Gus Lee is a second-generation Chinese American born to a family who immigrated from Shanghai, China, to the United States. After Lee’s mother passed away, his father married a non-Chinese woman who took it upon herself to “Americanize” Lee. Lee learned self-respect and self-discipline not at home, but in a boxing program at the YMCA. After attending the U.S. Military Academy at West Point and receiving his law degree from the University of California at Davis, Lee served as an Army command judge advocate and has been a deputy district attorney, deputy director for the California District Attorneys Association, and senior executive for the State Bar of California.
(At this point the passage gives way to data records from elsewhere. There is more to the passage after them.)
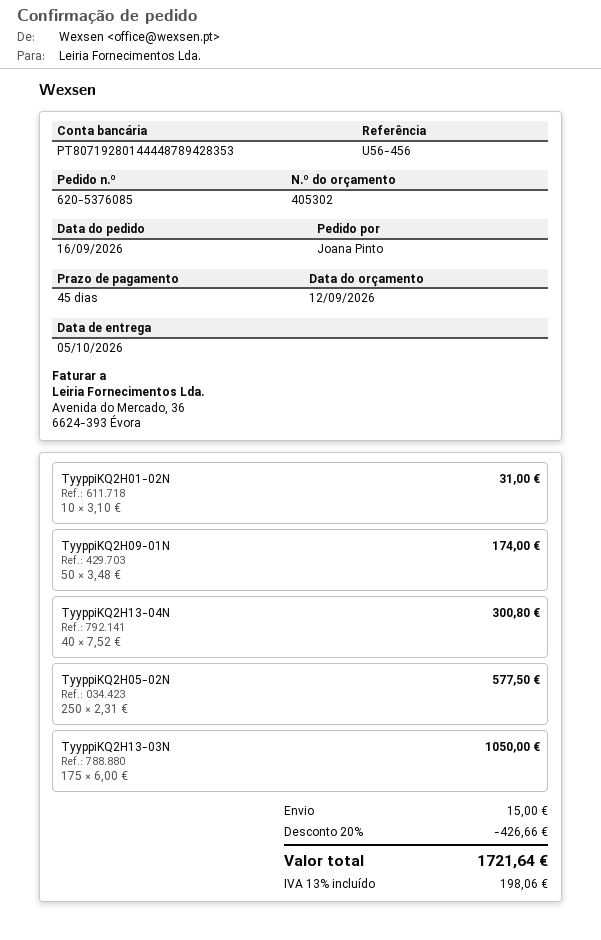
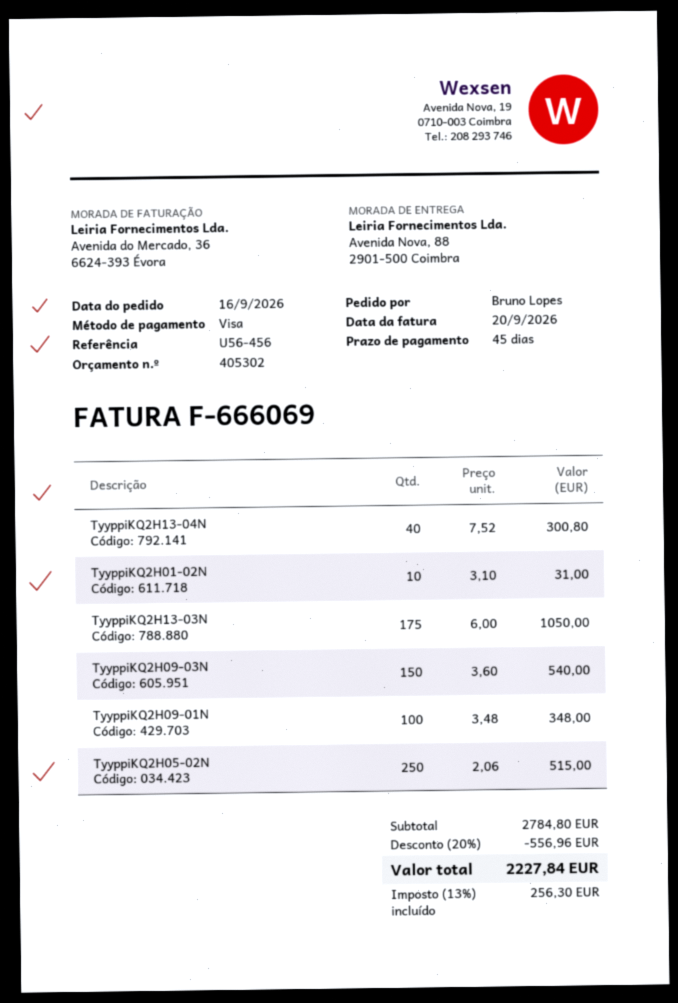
ordered by: Joana Pinto -> Bruno Lopes
TyyppiKQ2H09-01N: 50 x 3.48 = 174.00 -> 100 x 3.48 = 348.00
TyyppiKQ2H05-02N: 250 x 2.31 = 577.50 -> 250 x 2.06 = 515.00
TyyppiKQ2H09-03N: none -> 150 x 3.60 = 540.00
discount: 20% = 426.66 -> 20% = 556.96
shipping: 15.00 -> none
tax: 13% = 198.06 -> 13% = 256.30
total: 1721.64 -> 2227.84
His first two novels China Boy (1991) and Honor and Duty (1994) are semiautobiographical. The first book is based on the author’s experience as a second-generation Chinese American growing up in Chinese communities in California and the second one describes a Chinese American student’s struggle at West Point during the Vietnam War. Both books have received critical acclaims. Tiger’s Tail is Lee’s third novel and his first attempt to break away from the convention of autobiography.
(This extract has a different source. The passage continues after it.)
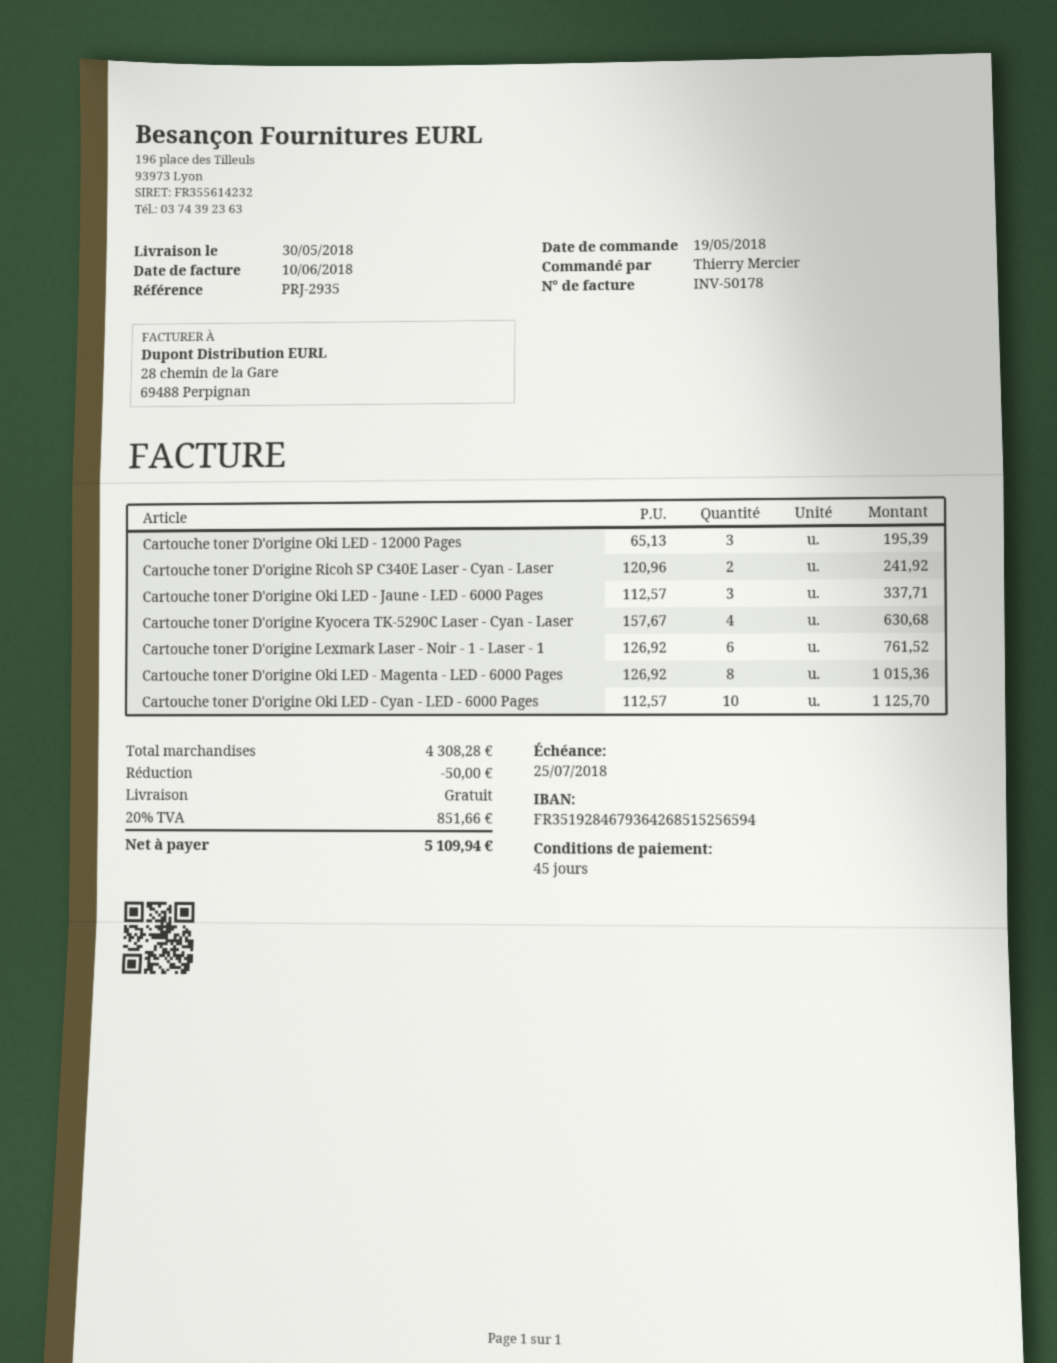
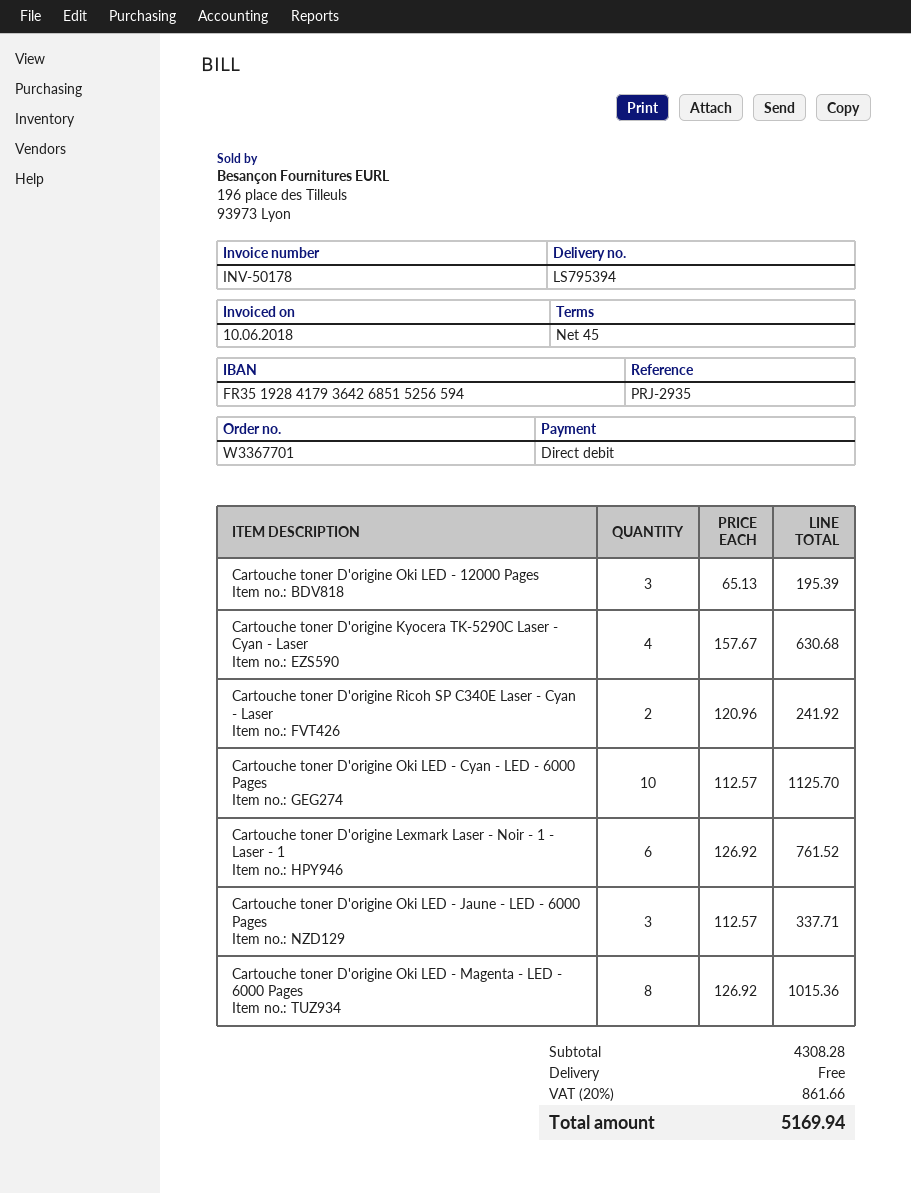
bank account: FR3519284679364268515256594 -> FR3519284179364268515256594
discount: 50.00 -> none
tax: 20% = 851.66 -> 20% = 861.66
total: 5109.94 -> 5169.94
Tiger’s Tail is a fast-paced, suspense-laden thriller. It describes in words what directors of the popular television show JAG and the blockbuster Hollywood films A Few Good Men and Mission Impossible attempt to achieve. The narrator of the story Jackson Hu-chin Kan is a first- generation Chinese immigrant. Hu in Chinese means “tiger” or “danger” and chin means “gold” or “precious.” Kan’s father moved the family to the United States when he was seven years old. Seven years after he was wounded in Vietnam, Kan was sent back to the Far East, “the land of his birth and his error,” to investigate the disappearance of a JAGC officer and his best friend, Jimmy Buford. The investigation led Kan to meetings with Colonel Frederick C. LeBlanc, Staff Judge Advocate, who was suspected of building a cosa nostra in South Korea, Sergeant Major Patrick Treaty McCrail whose effort to rescue American prisoners of war (POWs) from Manchuria threw him into black-marketing business, the wang mansin mudang, the spiritual leader of the Korean village of Jungsan, and Tiger Tails, Inmingun (North Korean Army) special-operations raider teams.
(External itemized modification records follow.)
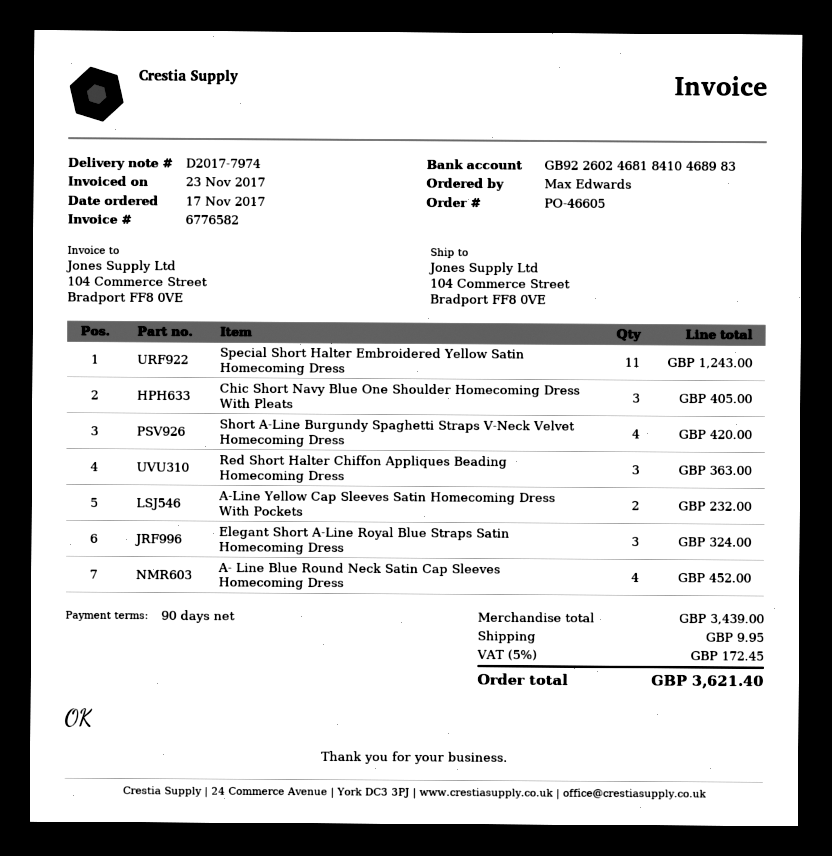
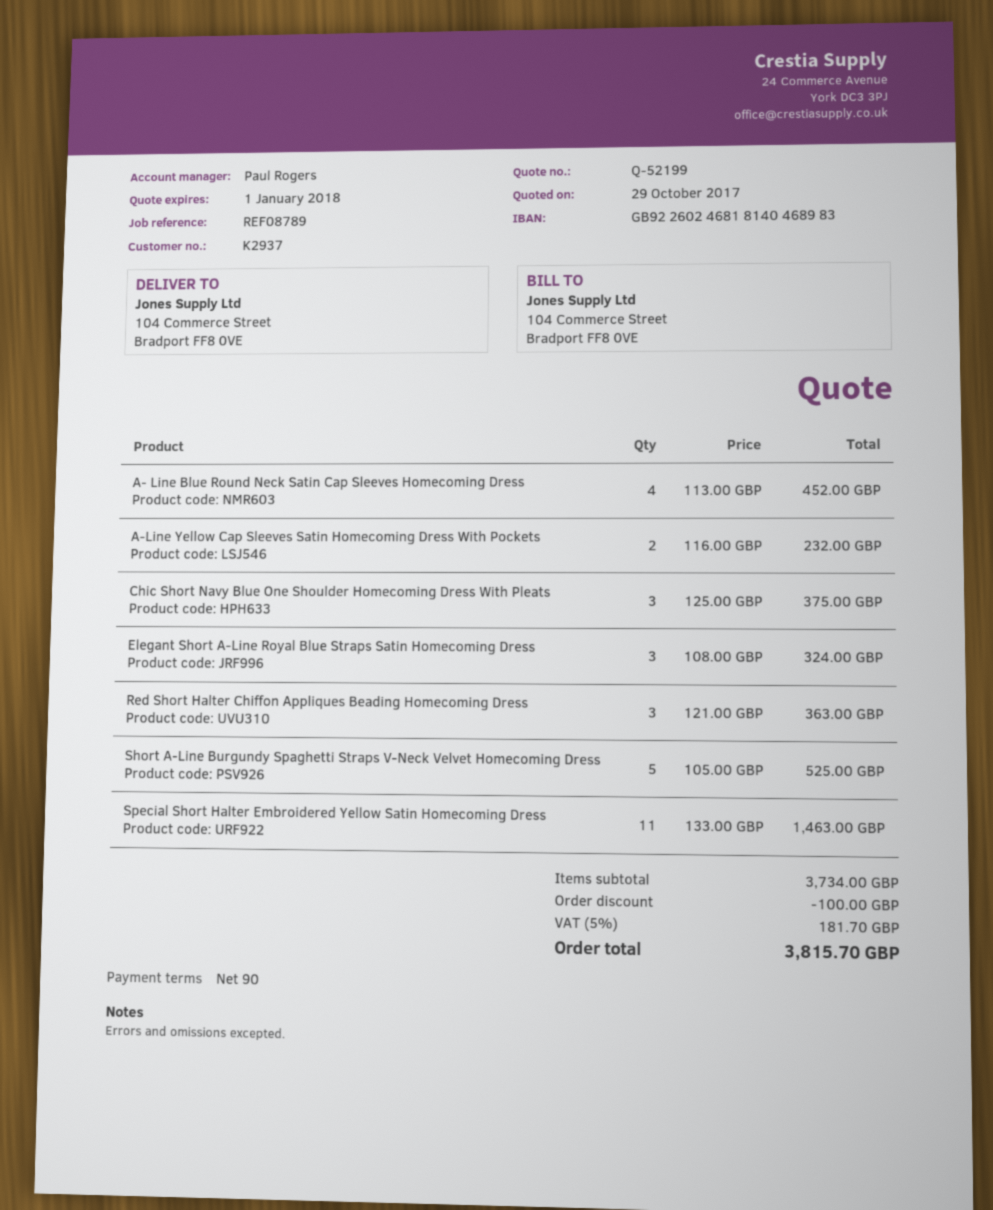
bank account: GB92260246818410468983 -> GB92260246818140468983
Special Short Halter Embroidered Yellow Satin Homecoming Dress: 11 for 1243.00 -> 11 for 1463.00
Chic Short Navy Blue One Shoulder Homecoming Dress With Pleats: 3 for 405.00 -> 3 for 375.00
Short A-Line Burgundy Spaghetti Straps V-Neck Velvet Homecoming Dress: 4 for 420.00 -> 5 for 525.00
subtotal: 3439.00 -> 3734.00
discount: none -> 100.00
shipping: 9.95 -> none
tax: 5% = 172.45 -> 5% = 181.70
total: 3621.40 -> 3815.70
Tiger’s Tail juxtaposes Kan’s search for Buford with that for his past and his true identity. Wounded both physically and psychologically in Vietnam. Kan has been haunted by the picture of a Vietnamese girl he killed accidentally. The two forces that keep him from being consumed by his war guilt and from falling a victim to circumstances which make him second guess his loyalties to his country and to his heritage are his wife, Cara Milano, and his parents. Every time Kan is trapped in a faith crisis, he envisages their smile, encouragement, and support. Except for the help of Song Sae Moon, a Korean orphanage teacher, and the wang mansin mudang, Kan would not be able to emancipate himself from emotions which belie his true self. It is with the latter’s help, he is able to rediscover and reclaim his jen—benevolence, a high Confucian virtue—and to sort out his labyrinthine feelings for Asia and for his country, the United States. Contrary to what critic Lydia Lum suggests, Tiger’s Tail is not about someone who is “torn between two cultures” or about the necessity of superseding one culture with another. It is about searching for an identity that can accurately reflect the narrator’s upbringing, his loyalty, and his faith. This search is revealed and accentuated by the richness of the book’s linguistic nuance. Some people might find Lee’s use of acronyms, abbreviations, and Italicized Eastern terms bewildering and distracting. But the juxtaposition of these terms itself, similar to the ontological significance of the narrator’s name, suggests a cohesiveness which reinforces several of the book’s thematic concerns,

Indeed, what is so unique about the novel is Lee’s ability to juxtapose worlds which would otherwise seem incompatible. He endows, for instance, his narrator Jackson Hu-chin Kan with an amalgam of Western practicality, sense of humor, and toughness and Eastern wisdom, conscientiousness, and sensitivity. Instead of accentuating the differences between the East and the West, the book points to the possibility of creating a reality which can bridge the two, a reality in which characters learn how to balance different...

(The entire section is 1867 words.)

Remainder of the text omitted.